Itemized modification records =>

▼▼▼

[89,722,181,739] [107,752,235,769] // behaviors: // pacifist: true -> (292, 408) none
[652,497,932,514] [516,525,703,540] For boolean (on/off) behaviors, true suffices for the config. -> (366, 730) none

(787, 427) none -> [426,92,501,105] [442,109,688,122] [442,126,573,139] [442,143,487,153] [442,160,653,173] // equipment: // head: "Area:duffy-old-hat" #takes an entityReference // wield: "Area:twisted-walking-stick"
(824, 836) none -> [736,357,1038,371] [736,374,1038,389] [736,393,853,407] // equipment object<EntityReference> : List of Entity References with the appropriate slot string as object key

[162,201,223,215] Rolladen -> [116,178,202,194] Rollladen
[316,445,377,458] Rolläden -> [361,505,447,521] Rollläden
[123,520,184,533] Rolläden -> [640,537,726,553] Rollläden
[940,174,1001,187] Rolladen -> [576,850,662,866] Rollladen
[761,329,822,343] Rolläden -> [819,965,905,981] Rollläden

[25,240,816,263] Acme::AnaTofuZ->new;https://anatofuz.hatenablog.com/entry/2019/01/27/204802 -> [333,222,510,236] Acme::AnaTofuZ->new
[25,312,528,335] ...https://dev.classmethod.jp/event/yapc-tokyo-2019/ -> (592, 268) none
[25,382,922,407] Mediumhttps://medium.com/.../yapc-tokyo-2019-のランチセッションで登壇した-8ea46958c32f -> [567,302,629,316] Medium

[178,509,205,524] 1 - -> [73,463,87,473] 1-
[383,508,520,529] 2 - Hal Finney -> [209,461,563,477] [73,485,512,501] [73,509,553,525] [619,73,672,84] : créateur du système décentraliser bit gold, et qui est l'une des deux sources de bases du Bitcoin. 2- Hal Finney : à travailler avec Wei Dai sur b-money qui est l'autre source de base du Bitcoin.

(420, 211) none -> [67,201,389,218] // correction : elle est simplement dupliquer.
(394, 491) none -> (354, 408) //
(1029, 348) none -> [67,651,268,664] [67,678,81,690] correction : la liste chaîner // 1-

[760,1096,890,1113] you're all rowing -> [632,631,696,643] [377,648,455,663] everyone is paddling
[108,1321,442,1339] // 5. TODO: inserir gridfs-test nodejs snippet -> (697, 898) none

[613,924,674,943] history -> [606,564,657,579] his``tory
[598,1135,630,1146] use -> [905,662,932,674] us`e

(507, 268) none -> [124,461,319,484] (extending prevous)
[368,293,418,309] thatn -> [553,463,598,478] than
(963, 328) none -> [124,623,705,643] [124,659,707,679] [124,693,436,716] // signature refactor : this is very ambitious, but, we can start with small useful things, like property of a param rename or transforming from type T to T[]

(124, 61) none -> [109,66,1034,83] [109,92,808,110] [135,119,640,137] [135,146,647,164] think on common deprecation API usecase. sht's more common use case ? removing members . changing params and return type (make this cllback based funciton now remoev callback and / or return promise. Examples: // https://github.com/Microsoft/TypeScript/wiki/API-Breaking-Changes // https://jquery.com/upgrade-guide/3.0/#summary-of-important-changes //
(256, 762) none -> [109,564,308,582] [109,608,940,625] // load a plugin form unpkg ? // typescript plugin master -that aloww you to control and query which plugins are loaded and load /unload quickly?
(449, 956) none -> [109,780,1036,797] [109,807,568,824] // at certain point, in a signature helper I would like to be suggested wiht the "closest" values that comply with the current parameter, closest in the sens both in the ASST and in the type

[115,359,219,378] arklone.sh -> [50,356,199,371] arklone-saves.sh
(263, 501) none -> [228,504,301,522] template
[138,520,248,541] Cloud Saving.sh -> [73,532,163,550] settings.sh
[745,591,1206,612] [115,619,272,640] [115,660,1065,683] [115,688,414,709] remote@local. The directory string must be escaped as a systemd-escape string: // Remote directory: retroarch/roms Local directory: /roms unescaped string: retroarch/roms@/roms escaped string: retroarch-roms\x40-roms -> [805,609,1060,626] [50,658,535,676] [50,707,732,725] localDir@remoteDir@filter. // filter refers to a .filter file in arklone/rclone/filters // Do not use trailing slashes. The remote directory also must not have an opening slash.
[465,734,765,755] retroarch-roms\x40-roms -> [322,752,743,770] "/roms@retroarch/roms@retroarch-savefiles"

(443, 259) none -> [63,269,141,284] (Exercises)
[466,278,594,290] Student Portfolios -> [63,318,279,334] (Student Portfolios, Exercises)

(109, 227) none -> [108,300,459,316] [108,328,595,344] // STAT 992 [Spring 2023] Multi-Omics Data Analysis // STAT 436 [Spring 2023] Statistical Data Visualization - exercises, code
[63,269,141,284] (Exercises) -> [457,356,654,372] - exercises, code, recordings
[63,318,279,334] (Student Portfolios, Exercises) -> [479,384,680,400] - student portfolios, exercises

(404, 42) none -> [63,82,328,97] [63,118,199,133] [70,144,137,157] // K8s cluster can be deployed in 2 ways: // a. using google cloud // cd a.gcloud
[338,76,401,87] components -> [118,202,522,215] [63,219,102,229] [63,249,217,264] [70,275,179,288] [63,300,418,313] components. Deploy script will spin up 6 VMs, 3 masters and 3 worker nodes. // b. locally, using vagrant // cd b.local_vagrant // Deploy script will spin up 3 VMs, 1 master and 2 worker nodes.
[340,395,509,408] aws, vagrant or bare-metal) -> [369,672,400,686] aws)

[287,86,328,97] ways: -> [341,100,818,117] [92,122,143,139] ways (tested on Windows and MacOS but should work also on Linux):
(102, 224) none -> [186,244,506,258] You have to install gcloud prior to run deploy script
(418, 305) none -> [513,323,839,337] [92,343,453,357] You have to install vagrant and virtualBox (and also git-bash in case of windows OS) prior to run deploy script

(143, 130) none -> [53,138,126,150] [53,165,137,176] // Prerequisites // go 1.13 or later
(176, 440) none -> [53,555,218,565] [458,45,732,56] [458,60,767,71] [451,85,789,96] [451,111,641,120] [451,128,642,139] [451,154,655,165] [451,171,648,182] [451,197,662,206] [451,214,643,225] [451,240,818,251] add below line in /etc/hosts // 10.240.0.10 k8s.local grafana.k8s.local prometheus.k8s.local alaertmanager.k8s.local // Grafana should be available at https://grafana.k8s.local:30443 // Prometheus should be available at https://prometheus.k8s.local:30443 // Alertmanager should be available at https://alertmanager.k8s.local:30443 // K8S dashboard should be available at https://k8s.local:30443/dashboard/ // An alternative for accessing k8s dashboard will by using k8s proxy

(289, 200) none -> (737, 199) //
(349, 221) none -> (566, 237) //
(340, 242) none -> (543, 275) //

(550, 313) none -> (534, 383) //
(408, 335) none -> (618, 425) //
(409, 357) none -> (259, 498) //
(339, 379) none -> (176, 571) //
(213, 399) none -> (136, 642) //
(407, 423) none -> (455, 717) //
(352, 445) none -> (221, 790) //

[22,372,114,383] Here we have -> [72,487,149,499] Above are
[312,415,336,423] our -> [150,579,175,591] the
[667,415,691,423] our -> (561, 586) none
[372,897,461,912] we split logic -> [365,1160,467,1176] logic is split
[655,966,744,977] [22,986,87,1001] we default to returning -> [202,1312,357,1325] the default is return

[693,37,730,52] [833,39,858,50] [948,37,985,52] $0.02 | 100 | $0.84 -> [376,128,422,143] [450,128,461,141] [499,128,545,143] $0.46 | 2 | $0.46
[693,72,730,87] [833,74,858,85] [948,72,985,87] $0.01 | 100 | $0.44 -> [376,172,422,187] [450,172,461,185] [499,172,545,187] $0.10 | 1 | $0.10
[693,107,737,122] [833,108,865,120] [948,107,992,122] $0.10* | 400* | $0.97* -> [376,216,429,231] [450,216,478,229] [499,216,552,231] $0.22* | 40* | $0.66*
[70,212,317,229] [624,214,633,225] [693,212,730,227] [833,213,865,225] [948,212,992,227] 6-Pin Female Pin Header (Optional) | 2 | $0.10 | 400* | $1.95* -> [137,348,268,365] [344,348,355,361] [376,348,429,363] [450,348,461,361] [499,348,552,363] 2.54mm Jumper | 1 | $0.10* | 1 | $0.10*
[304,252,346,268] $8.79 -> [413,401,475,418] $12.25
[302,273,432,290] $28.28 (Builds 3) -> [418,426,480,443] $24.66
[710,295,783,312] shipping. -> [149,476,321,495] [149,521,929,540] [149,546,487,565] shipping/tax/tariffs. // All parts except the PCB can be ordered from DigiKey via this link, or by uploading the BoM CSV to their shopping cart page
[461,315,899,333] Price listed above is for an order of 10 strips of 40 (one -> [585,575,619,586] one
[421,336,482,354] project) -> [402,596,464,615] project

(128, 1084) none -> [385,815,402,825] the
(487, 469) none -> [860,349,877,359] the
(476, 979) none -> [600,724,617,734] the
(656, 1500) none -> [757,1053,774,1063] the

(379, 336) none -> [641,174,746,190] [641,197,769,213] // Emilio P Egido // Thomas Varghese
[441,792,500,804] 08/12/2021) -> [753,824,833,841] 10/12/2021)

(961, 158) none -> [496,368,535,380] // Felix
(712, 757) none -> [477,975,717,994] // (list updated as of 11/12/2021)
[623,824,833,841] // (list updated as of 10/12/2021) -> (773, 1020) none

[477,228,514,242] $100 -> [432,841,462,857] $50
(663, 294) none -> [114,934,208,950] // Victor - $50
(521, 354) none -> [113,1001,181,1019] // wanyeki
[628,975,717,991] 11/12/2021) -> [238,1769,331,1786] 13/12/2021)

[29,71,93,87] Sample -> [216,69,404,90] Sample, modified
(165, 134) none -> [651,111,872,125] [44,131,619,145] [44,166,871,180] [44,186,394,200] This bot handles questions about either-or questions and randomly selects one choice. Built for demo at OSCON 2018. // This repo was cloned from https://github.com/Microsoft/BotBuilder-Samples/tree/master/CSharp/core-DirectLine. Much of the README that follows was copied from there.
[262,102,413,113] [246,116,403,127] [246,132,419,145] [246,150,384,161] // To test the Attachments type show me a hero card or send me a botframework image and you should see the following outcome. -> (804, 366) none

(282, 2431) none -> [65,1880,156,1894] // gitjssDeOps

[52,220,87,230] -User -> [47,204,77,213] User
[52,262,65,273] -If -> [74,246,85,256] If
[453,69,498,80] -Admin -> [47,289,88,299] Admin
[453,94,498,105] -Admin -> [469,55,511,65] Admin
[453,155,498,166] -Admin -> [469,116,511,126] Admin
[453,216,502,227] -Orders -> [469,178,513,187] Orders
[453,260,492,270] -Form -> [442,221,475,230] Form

▲▲▲

TASK DIRECTIONS =>
Leave out every line above except those from the line with "[628,975,717,991] 11/12/2021) ->" up to and including the line with "[29,71,93,87] Sample ->", and copy those exactly.

RESULT FOR THIS TASK =>
[628,975,717,991] 11/12/2021) -> [238,1769,331,1786] 13/12/2021)

[29,71,93,87] Sample -> [216,69,404,90] Sample, modified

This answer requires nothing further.